“We have to put a face on the WDMA here in Washington, In fact, the whole window and door industry needs to be better known in Washington.”Those were the words of Michael O’Brien, executive vice president of the Window and Door Manufacturers Association, and he and his new Washington, D.C.-based legislative team (CLICK HERE for that story) have the goal of doing just that–getting the issues of the door and window industry in front of legislators.

O’Brien says he and his staff are just finishing the WDMA’s position on the climate change legislation. He points out that the WDMA’s focus will be on the building code and energy efficient provisions in the bill, rather than other items in the bill.

“While cap and trade is relevant we will really focus on those issues directly affecting the door and window industry,” he says. “There is so much attention placed on cap and trade [by various industry groups] that we need to get the other industry concerns raised to the highest level.”

That will be the team’s focus during the August congressional recess–educating key staffers regarding these and other issues.

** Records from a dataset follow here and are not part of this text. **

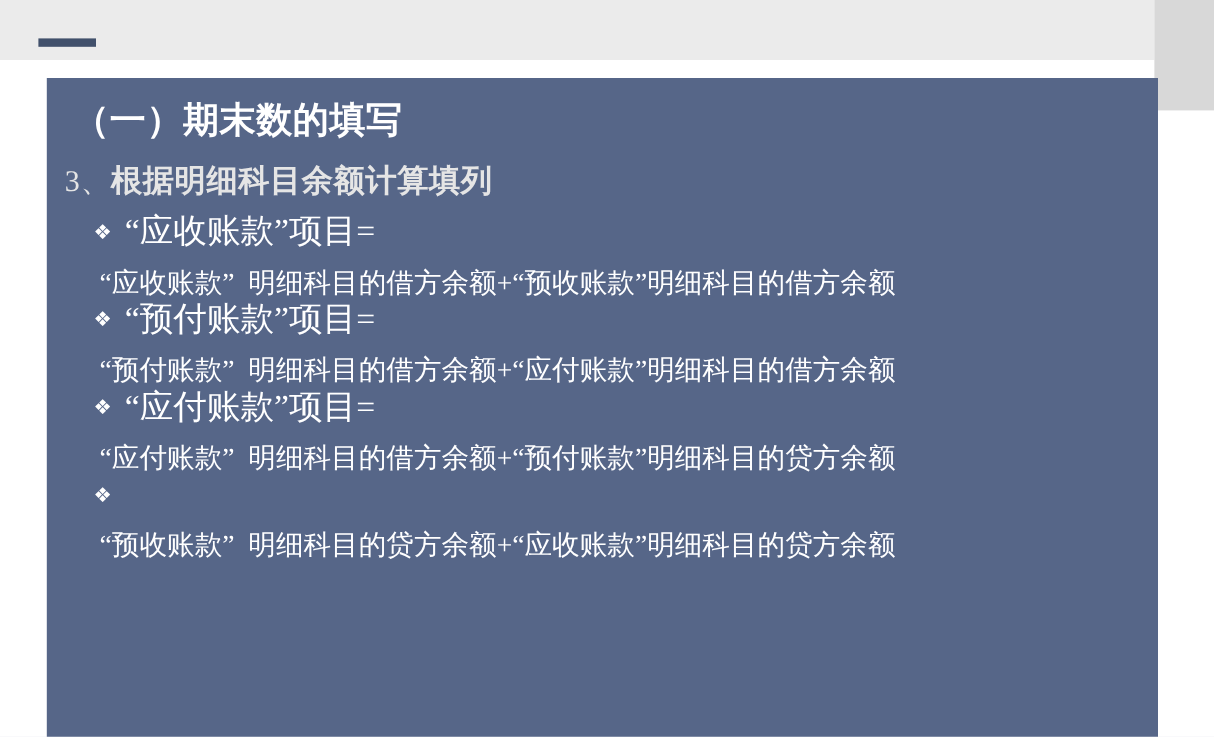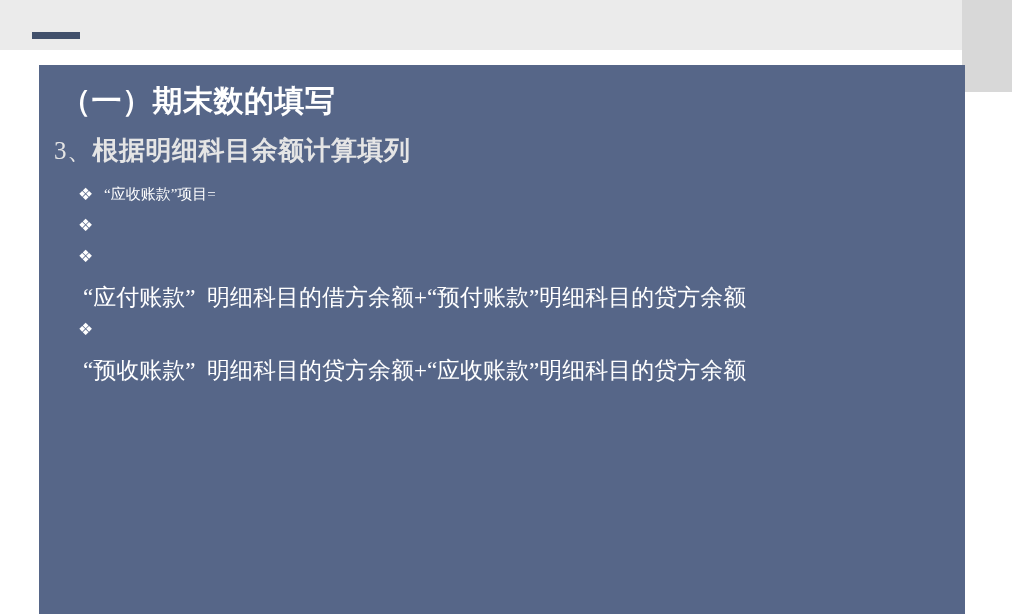"“应收账款”项目=" .bullet-text { font-size: 15px -> 28px }
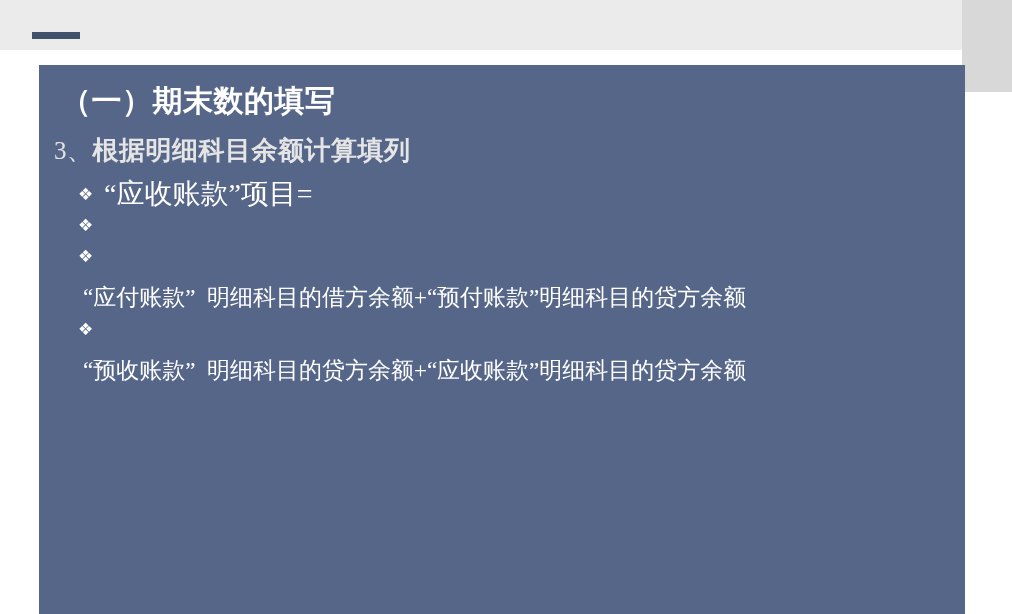"“应收账款” 明细科目的借方余额+“预收账款”明细科目的借方余额" div.formula-row { html: none -> <div>“应收账款” 明细科目的借方余额+“预收账款”明细科目的借方余额</div> }
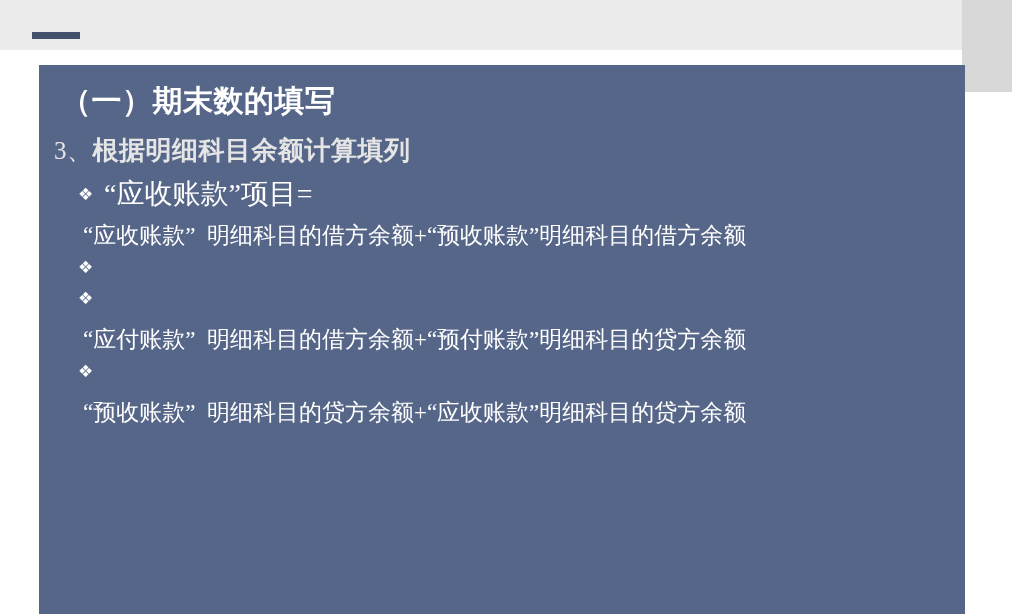"“预付账款”项目=" span.bullet-text { html: none -> <span>“预付账款”项目=</span> }
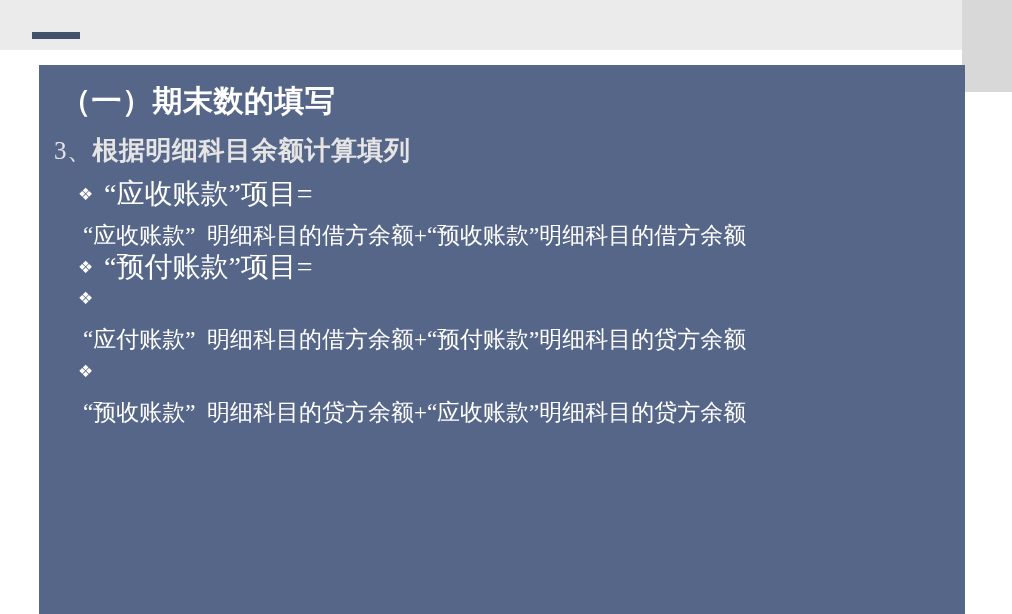"“预付账款” 明细科目的借方余额+“应付账款”明细科目的借方余额" div.formula-row { html: none -> <div>“预付账款” 明细科目的借方余额+“应付账款”明细科目的借方余额</div> }
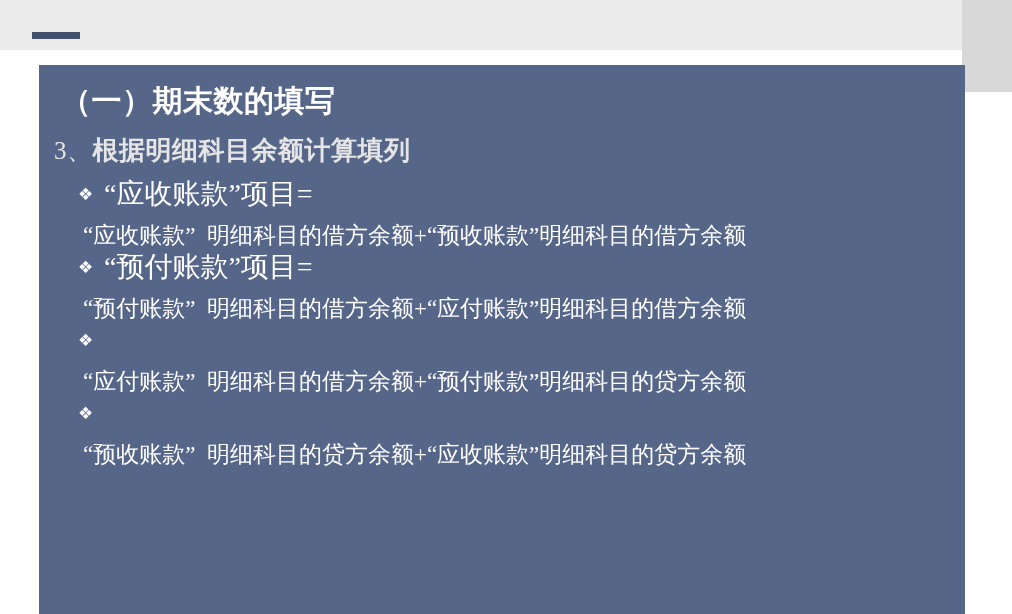"“应付账款”项目=" span.bullet-text { html: none -> <span>“应付账款”项目=</span> }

Another big issue for the legislative arm of the association is getting a revision made to the .30/.30 tax credits for doors and windows.

“We want to see the tax credits follow the 2010 ENERGY STAR requirements,” says O’Brien. “.30/.30 is a standard based on nothing and we don’t want it to set a precedent and gain traction.”

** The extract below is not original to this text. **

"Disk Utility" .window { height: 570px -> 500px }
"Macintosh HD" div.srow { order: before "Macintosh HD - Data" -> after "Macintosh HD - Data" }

Editors’ note: DWM editor Tara Taffera met with O’Brien and his staff recently. To hear more of O’Brien’s comments on .30/.30 and the climate changes bill, be sure to tune in to the August edition of the DWM newscast, which will hit readers next week.

1 Comment

  1. I am disappointed that WDMA continues to leave out any mention of its skylight member concerns in this new initiative. Although the organization’s name is abbreviated to exclude this product category, they gladly accept our dues and fees. My concern is that the unique aspects of roof-mounted fenestration products are being officially relegated to afterthoughts, particularly in regard to the 0.30/0.30 issue. This needs to change, the sooner the better.